Hoewel we het in dit artikel alleen over kristallografische materialen hebben gehad, wordt triboluminescentie ook waargenomen in een heel ander materiaal: plakband! Dit kan je zelf uitproberen: trek in een donkere kamer een rol plakband open, en met een beetje geluk zie je hier wat lichtflitsen. Hoeveel licht er uitgezonden wordt verschilt per soort plakband, maar het verschijnsel is waargenomen bij diverse verschillende soorten tape. Ik heb het zelf geprobeerd met een normale rol plakband en een rol duct tape, en zag inderdaad licht, maar helaas te weinig om het met mijn telefooncamera te filmen. Hieronder een video van iemand die het wel is gelukt om dit verschijnsel vast te leggen:

Video 5. Plakband geeft ook licht!Video van YouTube-kanaal NurdRage. Een ander voorbeeld, waarin afplakband gebruikt wordt, vind je hier.

Bij plakband is geen sprake van een kristalstructuur, maar bij het lostrekken van plakband wordt het wel geladen, en vervolgens werkt het proces op dezelfde manier.
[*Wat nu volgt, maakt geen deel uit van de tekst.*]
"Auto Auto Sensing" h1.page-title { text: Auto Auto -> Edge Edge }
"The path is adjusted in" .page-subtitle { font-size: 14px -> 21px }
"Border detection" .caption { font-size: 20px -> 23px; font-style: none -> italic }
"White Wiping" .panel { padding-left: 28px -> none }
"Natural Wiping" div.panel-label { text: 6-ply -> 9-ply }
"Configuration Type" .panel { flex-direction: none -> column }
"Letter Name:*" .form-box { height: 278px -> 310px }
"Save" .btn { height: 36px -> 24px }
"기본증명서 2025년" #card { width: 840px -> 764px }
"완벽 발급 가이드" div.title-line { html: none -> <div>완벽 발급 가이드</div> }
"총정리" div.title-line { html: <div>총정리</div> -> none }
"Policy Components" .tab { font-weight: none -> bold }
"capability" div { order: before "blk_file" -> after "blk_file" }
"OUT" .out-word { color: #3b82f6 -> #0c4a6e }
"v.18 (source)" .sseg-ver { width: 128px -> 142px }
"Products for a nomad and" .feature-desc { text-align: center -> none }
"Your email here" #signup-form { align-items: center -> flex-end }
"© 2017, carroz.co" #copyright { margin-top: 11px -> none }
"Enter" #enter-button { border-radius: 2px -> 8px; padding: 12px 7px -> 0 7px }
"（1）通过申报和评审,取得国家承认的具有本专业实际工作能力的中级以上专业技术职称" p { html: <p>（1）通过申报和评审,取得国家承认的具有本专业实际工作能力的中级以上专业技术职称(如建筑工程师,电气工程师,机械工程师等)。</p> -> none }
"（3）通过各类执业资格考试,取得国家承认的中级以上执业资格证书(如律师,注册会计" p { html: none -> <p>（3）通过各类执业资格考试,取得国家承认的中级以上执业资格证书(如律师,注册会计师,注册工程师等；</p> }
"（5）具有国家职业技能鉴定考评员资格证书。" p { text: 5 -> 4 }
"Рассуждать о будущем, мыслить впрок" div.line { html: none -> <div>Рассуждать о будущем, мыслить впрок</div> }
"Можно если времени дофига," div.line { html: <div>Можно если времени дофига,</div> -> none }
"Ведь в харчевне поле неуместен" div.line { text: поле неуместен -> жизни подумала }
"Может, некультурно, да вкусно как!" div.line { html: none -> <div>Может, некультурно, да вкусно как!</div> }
Eenvoudig plakband blijkt nog zelfs nóg ineressanter te zijn: we zullen het in een volgend artikel hebben over hoe plakband precies plakt en ook hoe je er röntgenfoto’s mee kan maken!

Bronnen

[1] H. E. Newton. “A history of luminescence from the earliest times until 1900.” American Physical Society, 1959.

[2] A. J. Watson. “Triboluminescence.” Advances in Physics 26:6, 887-948, 1977.

[3] R. Angelos, J. I. Zink & G. E. Hardy. “Triboluminescence spectroscopy of common candies.” Journal of Chemical Education 56:6, 413-414, 1979.